Nancy McIntyre has been a member of the organization since 1997.
Nancy McIntyre, a professor of landscape ecology in the Texas Tech University Department of Biological Sciences and curator of birds for the Natural Science Research Laboratory, was awarded the 2018 Distinguished Service Award by the United States Chapter of the International Association for Landscape Ecology (US-IALE) at their annual meeting in Chicago on Tuesday (April 10).
The award for Distinguished Service recognizes individuals who have contributed exceptionally to US-IALE though their time, energy and dedication and helped advance the mission of US-IALE in an extraordinary manner.
McIntyre has provided nearly continuous service to US-IALE throughout the past 20 years. She has been a member of US-IALE since 1997 and actively participated in almost all aspects of the society since then. She served on the Executive Committee as a councilor-at-large from 2003 to 2005 and was chair of the Nominations Committee, overseeing the annual elections process, from 2005 to 2010. She has served on the Awards Committee (1998-2000) and the Foreign Scholar Committee (2007-present).
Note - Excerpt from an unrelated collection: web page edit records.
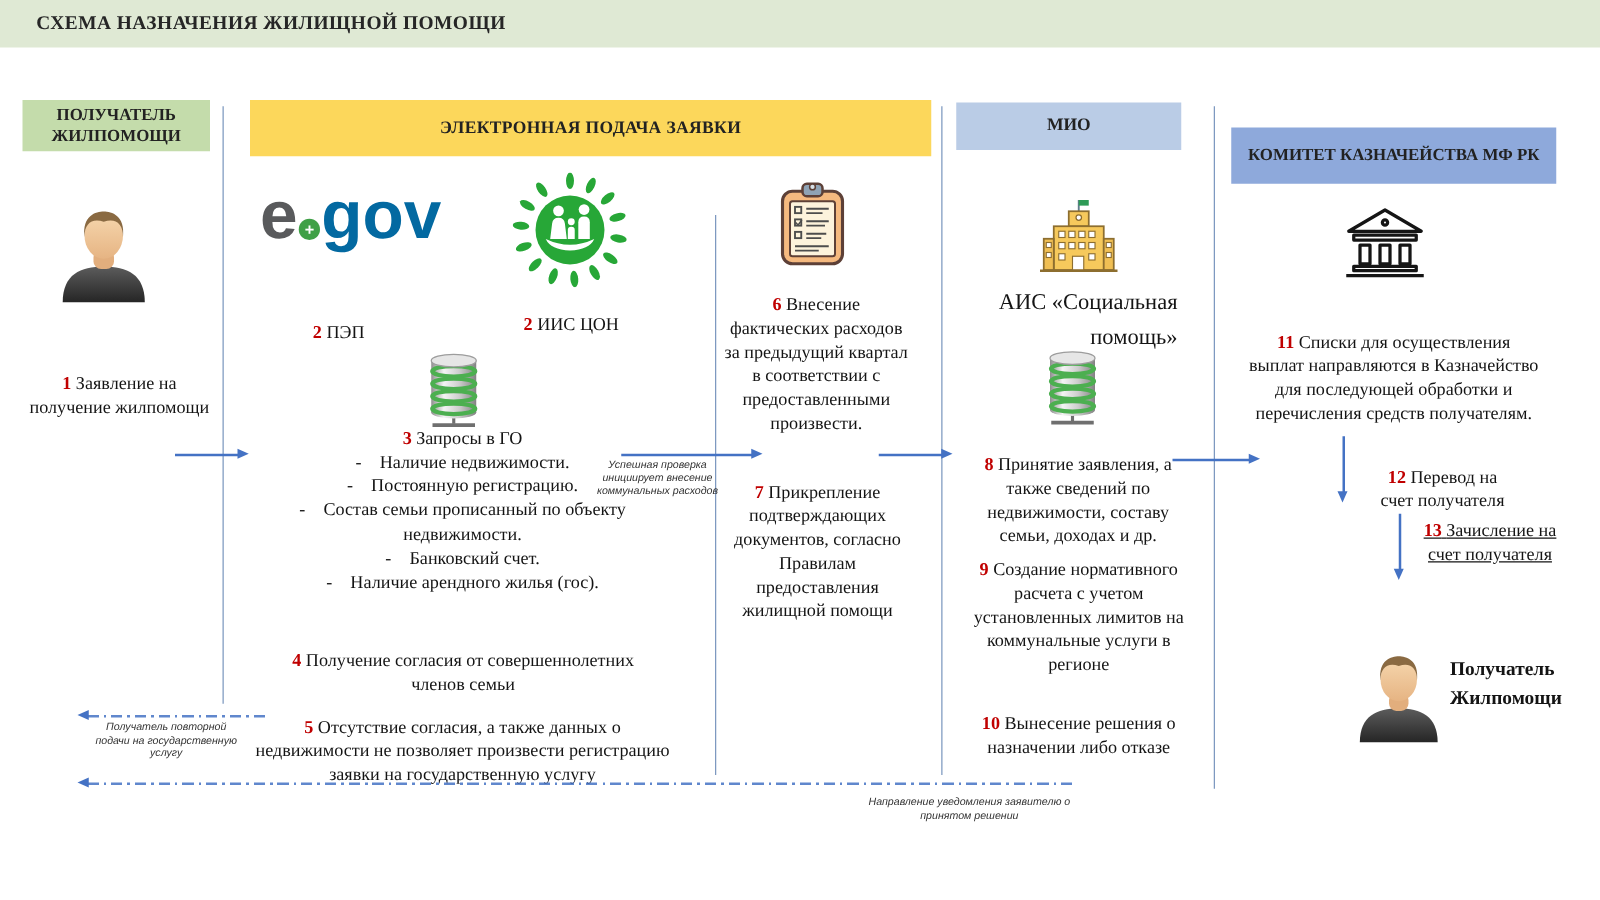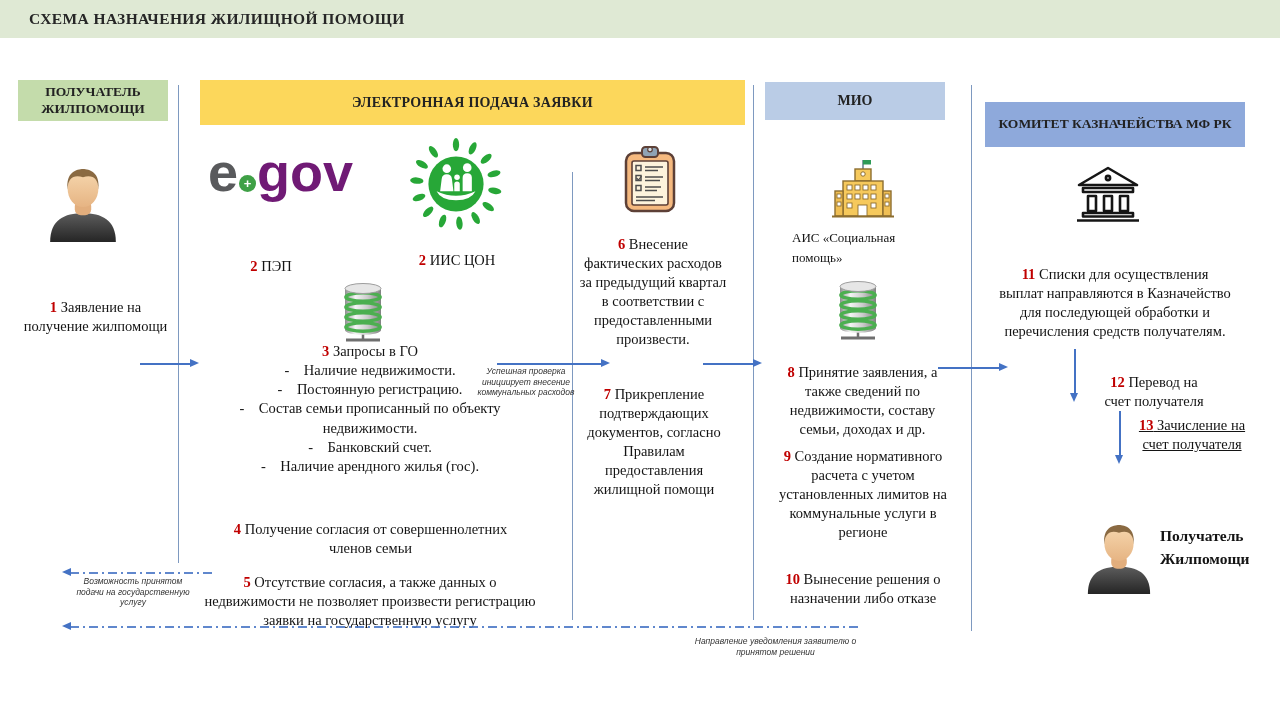"gov" .egov-gov { color: #701a75 -> #0369a1 }
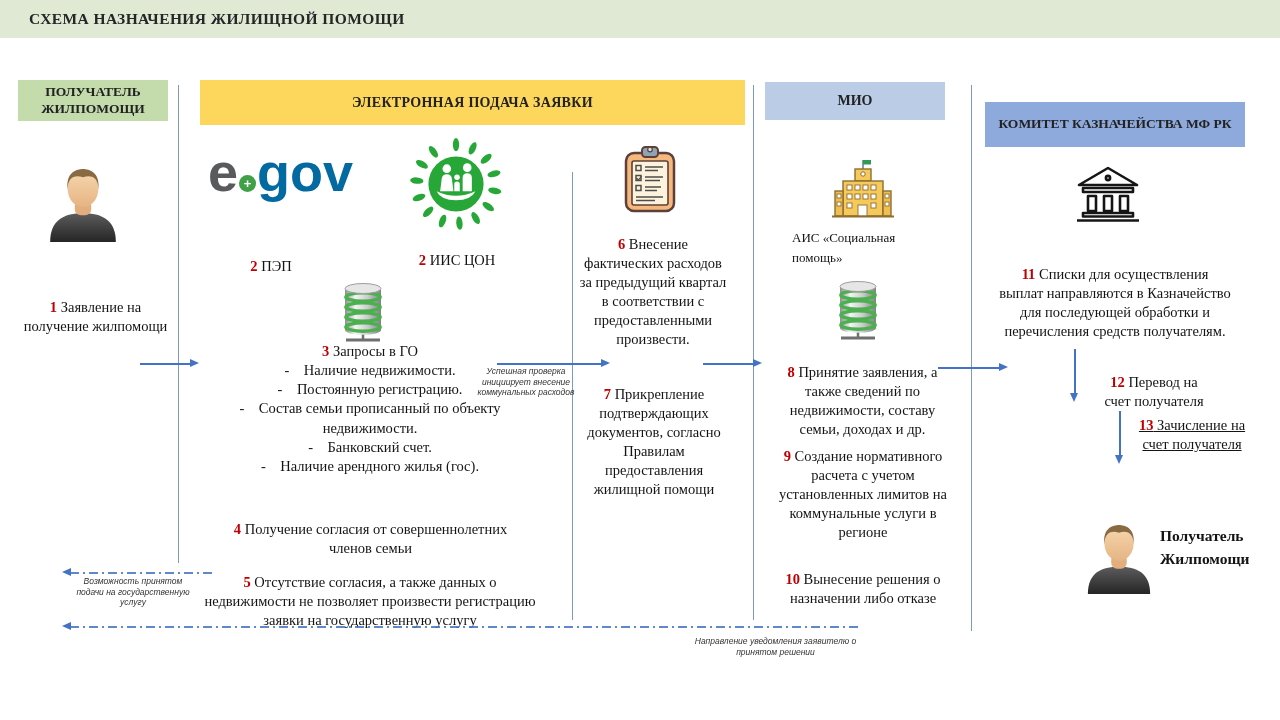"АИС «Социальная помощь»" .caption { font-size: 13px -> 18px; text-align: left -> right }
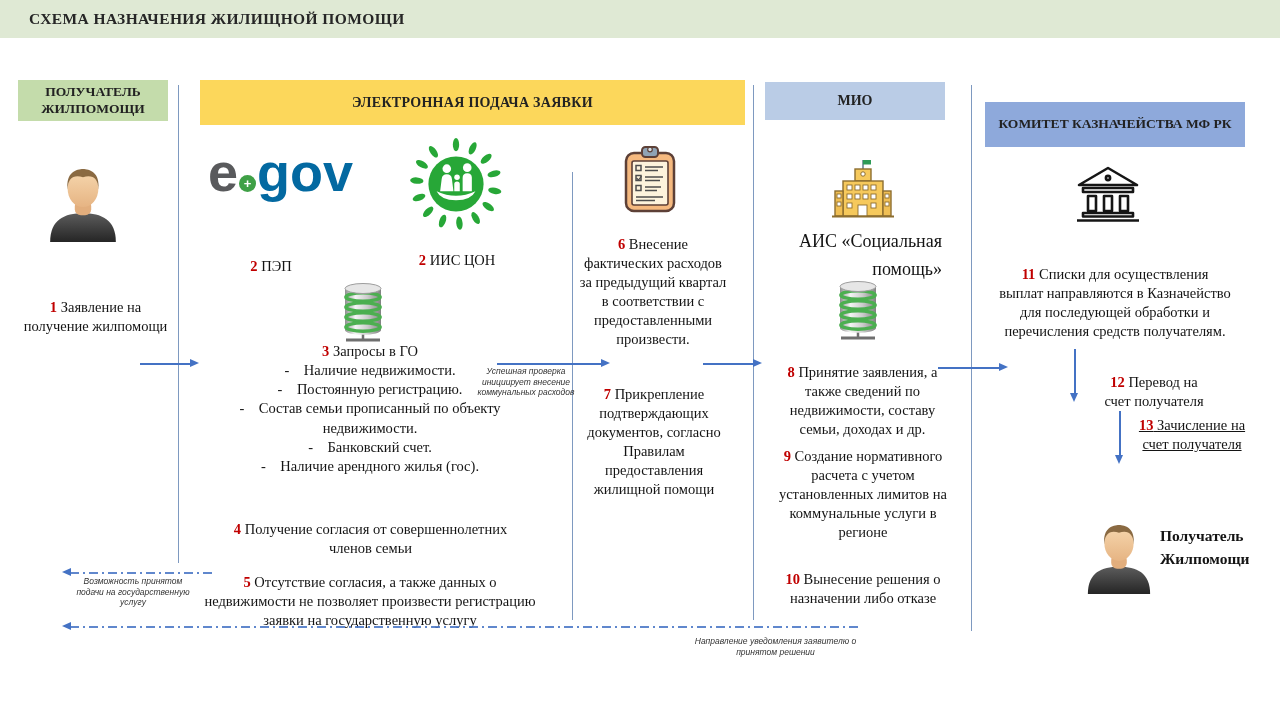"Возможность принятом подачи на" div.note { text: Возможность принятом -> Получатель повторной }
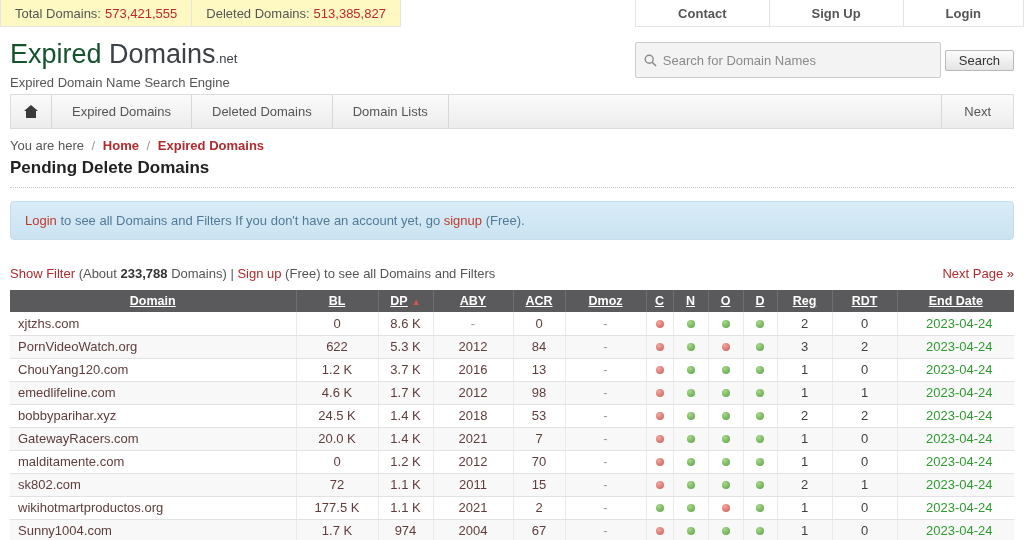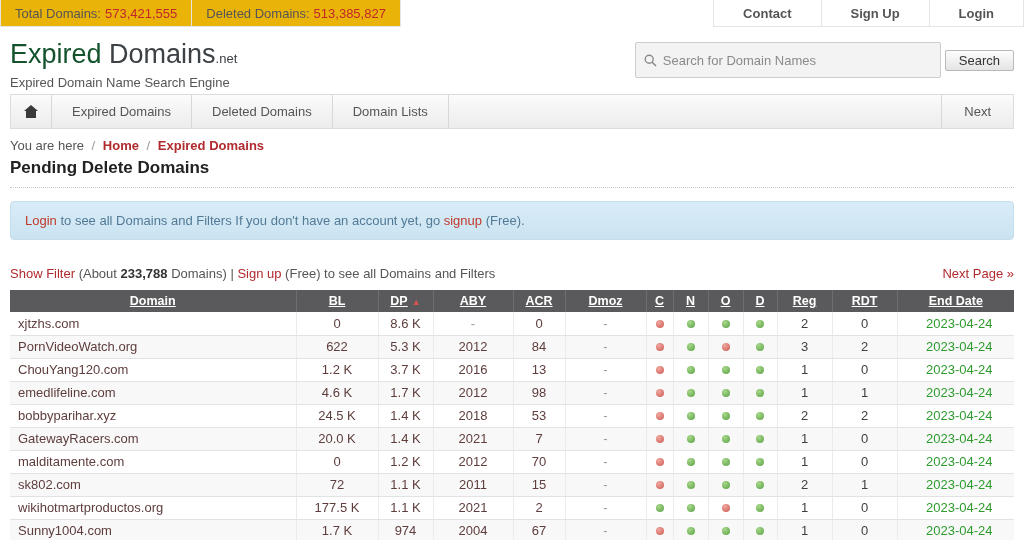"Total Domains:" .stat-box { background: #eab308 -> #fef9c3 }
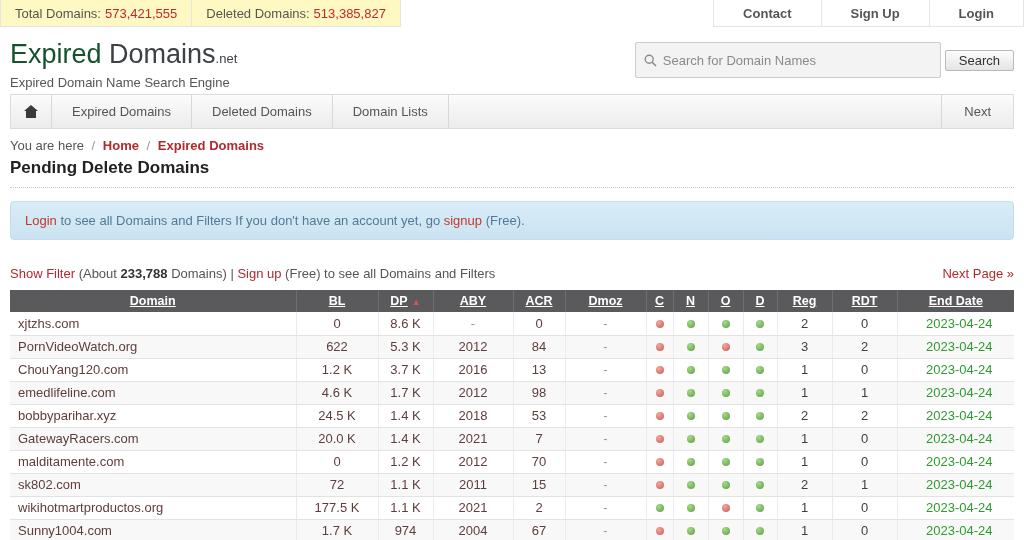"Contact" .top-link { padding: 0 29px -> 0 42px }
McIntyre also has supported the association as an abstract reviewer for the 2005 symposium, chair of the Outreach Committee from 2003 to 2004 and a judge at numerous annual meetings. She is an avid photographer, and many of her photos grace the newly revamped US-IALE website.
“This award recognizes that I've served as an elected officer, I have done service work as chair or member of various standing committees, and I have tried to be a ‘Jill of all trades' when something is needed, be it a judge, session moderator, announcer, etc.,” McIntyre said. “I tell my students they need to find a professional society that is their intellectual home; US-IALE is mine. I am very glad to have been of service to the society.”
McIntyre has been a faculty member at Texas Tech since 2000. Her research lies at the intersection of landscape ecology, community ecology and conservation biology. She is most interested in how land conversion – specifically agriculture and urbanization – affect animal movement and habitat connectivity. Her current research projects are focused on various dimensions of wetland conservation, particularly on the unique ephemeral playas of the southern and central Great Plains. Current projects include investigating impacts of climate change on wetland connectivity, surface-water dynamic in the salt playas of western Texas and evaluating impacts of wetland changes on invertebrates and birds.
She has more than 75 scientific publications in journals such as Landscape Ecology, Ecosphere, Trends in Ecology and Evolution and the Journal of Wildlife Management. The nominators for McIntyre's award noted, “She always stepped up to the plate to help with society administrative chores. Her work was of the highest quality, and she always ended each task with a smile or a joke. Her leadership as chair of the Nominating Committee was extremely important to US-IALE.”
The United States Chapter of the International Association for Landscape Ecology fosters landscape ecology research and practice. Details about the United States Chapter and the International Association for Landscape Ecology may be found on their websites.